What you will do
Copy out each line of the entries where the word "There" is present.

Dataset records:
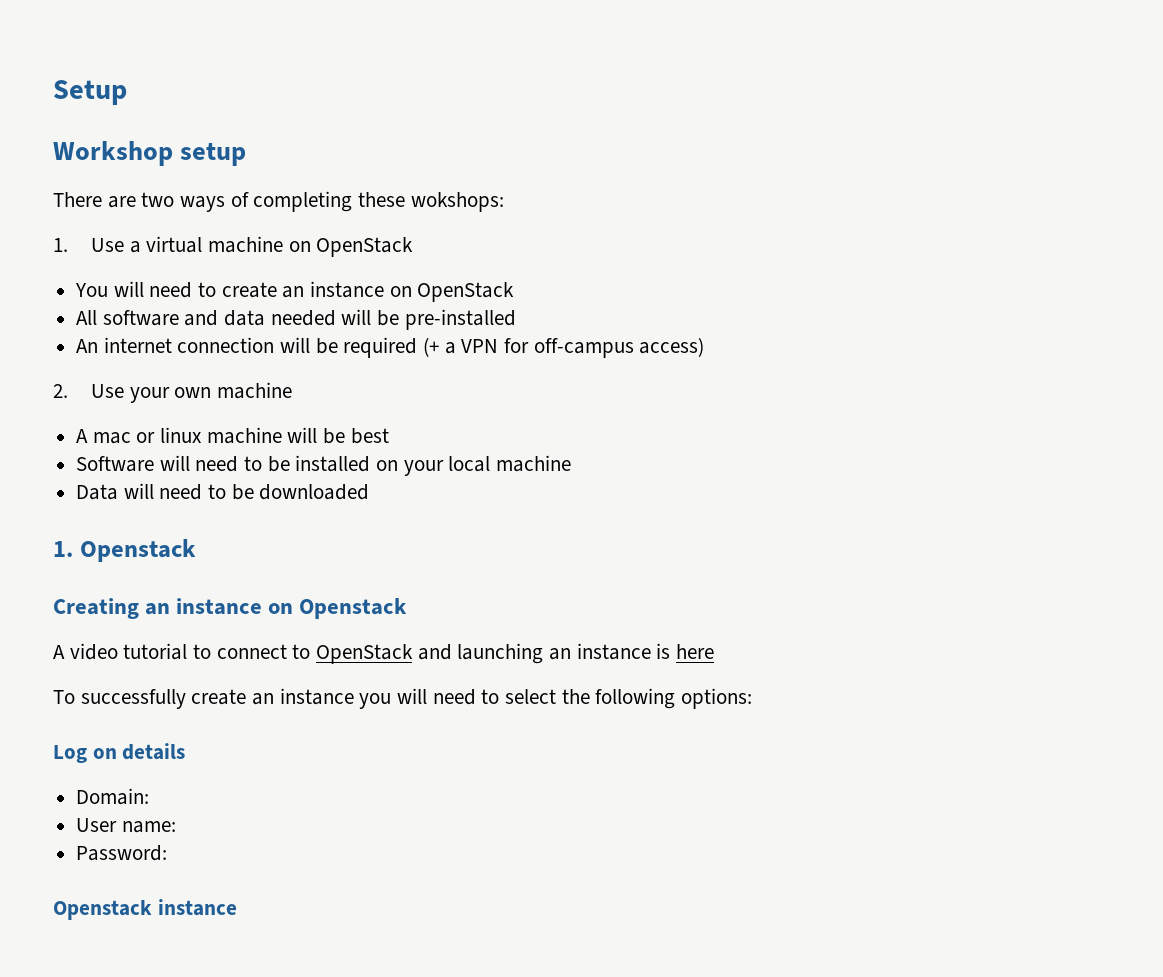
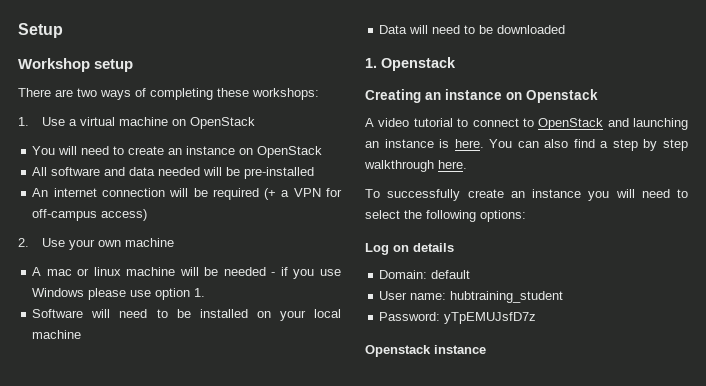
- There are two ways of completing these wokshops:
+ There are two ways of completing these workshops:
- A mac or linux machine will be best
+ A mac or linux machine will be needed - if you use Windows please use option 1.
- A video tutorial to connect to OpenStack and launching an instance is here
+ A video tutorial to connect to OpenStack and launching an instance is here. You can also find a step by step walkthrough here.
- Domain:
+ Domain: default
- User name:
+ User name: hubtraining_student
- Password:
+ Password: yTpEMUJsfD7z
...
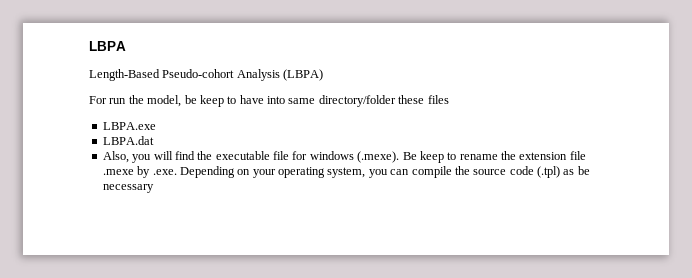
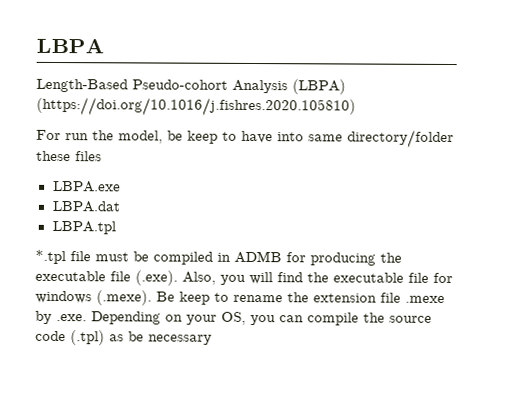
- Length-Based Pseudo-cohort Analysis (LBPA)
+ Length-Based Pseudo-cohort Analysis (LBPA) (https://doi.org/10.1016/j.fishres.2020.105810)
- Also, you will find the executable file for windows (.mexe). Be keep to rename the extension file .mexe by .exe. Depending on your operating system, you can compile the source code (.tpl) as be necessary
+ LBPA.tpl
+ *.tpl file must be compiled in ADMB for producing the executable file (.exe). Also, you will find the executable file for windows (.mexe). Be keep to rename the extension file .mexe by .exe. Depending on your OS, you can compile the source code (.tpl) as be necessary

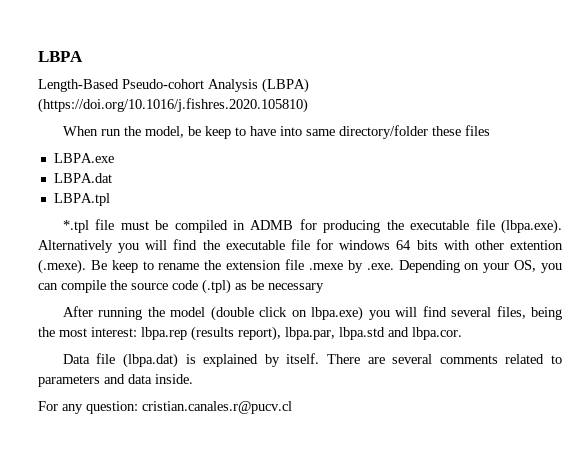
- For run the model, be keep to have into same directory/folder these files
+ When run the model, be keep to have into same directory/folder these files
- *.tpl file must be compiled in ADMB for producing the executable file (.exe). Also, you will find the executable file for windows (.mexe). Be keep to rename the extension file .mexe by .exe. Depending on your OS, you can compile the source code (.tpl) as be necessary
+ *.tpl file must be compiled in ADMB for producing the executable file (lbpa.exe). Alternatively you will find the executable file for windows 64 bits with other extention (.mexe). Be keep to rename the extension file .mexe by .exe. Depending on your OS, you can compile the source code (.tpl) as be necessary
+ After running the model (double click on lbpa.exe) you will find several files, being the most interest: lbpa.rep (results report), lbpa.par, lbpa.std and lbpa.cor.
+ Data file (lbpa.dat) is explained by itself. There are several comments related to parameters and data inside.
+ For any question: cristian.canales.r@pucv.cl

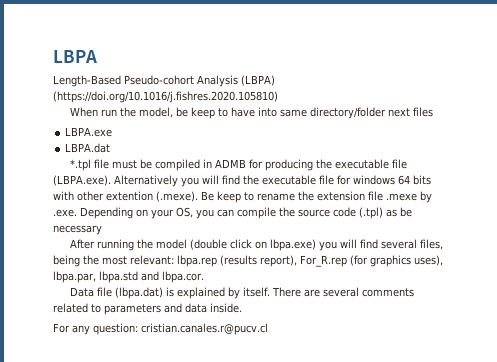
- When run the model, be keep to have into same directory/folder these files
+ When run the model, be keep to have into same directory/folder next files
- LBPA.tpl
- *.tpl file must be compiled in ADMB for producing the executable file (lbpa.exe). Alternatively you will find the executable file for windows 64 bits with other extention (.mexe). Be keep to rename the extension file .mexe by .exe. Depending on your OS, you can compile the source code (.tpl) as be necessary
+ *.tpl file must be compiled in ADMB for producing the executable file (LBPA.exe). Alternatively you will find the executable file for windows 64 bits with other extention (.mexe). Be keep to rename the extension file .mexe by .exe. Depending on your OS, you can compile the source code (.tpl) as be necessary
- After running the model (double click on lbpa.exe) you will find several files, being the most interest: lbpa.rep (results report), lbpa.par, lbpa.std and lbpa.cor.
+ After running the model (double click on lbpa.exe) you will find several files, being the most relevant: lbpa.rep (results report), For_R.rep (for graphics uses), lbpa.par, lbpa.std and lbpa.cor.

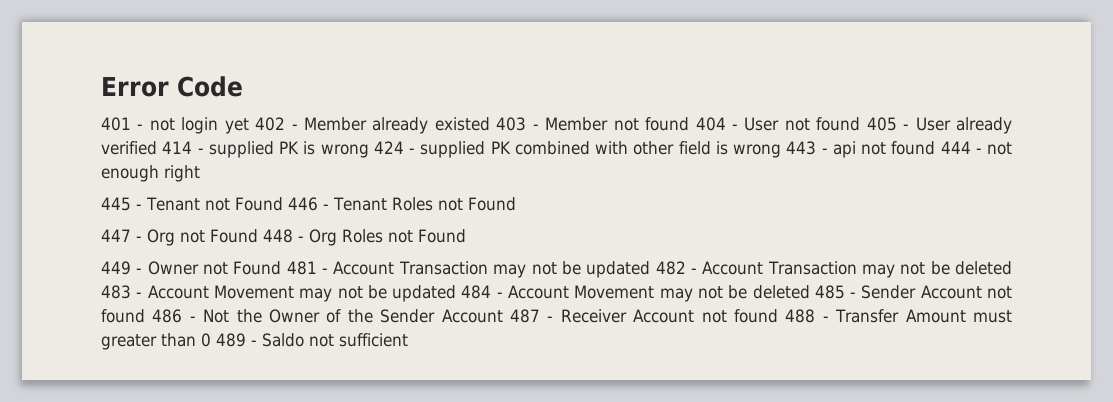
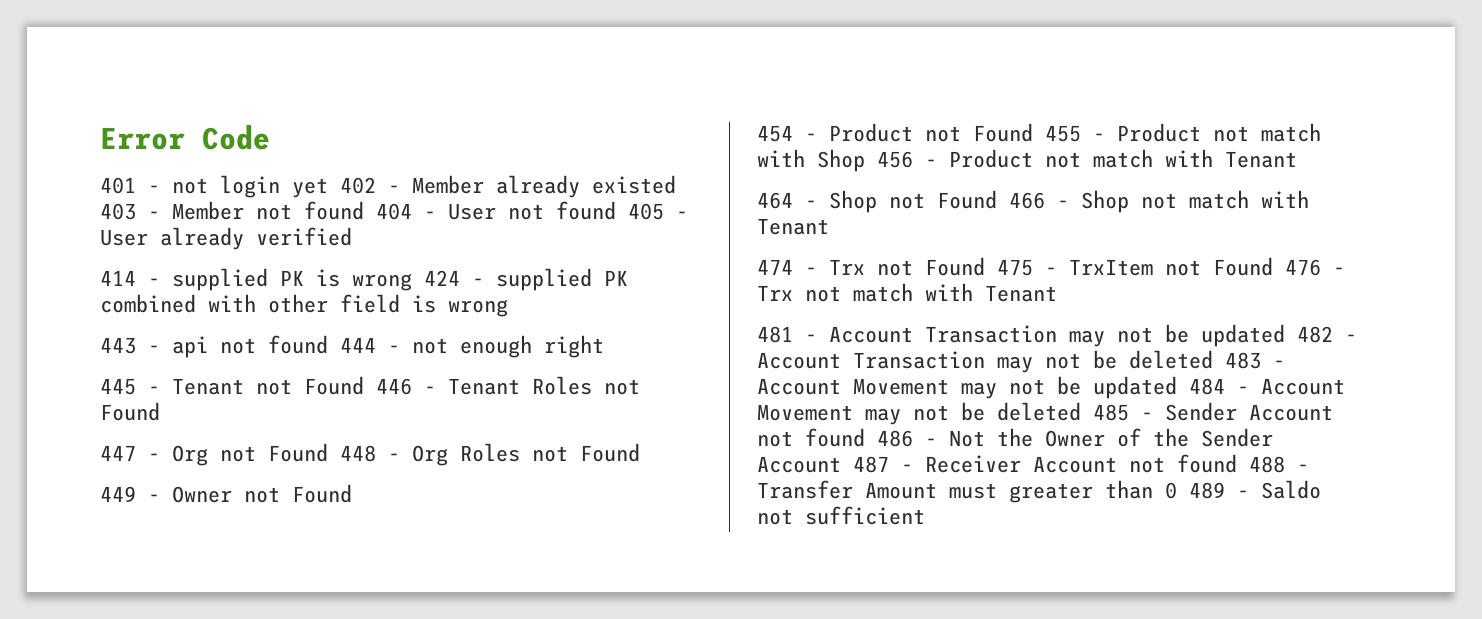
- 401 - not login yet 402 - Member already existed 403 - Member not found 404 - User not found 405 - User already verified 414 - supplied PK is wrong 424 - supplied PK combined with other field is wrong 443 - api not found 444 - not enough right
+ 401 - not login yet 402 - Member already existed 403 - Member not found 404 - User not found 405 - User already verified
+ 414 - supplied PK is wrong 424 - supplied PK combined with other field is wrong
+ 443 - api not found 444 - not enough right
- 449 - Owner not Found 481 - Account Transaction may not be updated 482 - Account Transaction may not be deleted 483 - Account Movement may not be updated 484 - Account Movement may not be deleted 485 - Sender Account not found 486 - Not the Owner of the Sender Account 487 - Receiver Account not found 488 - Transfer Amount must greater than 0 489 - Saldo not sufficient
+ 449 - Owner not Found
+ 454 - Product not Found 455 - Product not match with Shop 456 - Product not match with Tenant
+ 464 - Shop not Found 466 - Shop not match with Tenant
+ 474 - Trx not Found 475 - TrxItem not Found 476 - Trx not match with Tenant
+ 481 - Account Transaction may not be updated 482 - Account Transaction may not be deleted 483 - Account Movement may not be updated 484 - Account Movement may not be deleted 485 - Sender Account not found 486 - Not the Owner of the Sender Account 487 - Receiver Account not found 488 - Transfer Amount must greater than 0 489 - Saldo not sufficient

Written reply
- There are two ways of completing these wokshops:
+ There are two ways of completing these workshops:
+ Data file (lbpa.dat) is explained by itself. There are several comments related to parameters and data inside.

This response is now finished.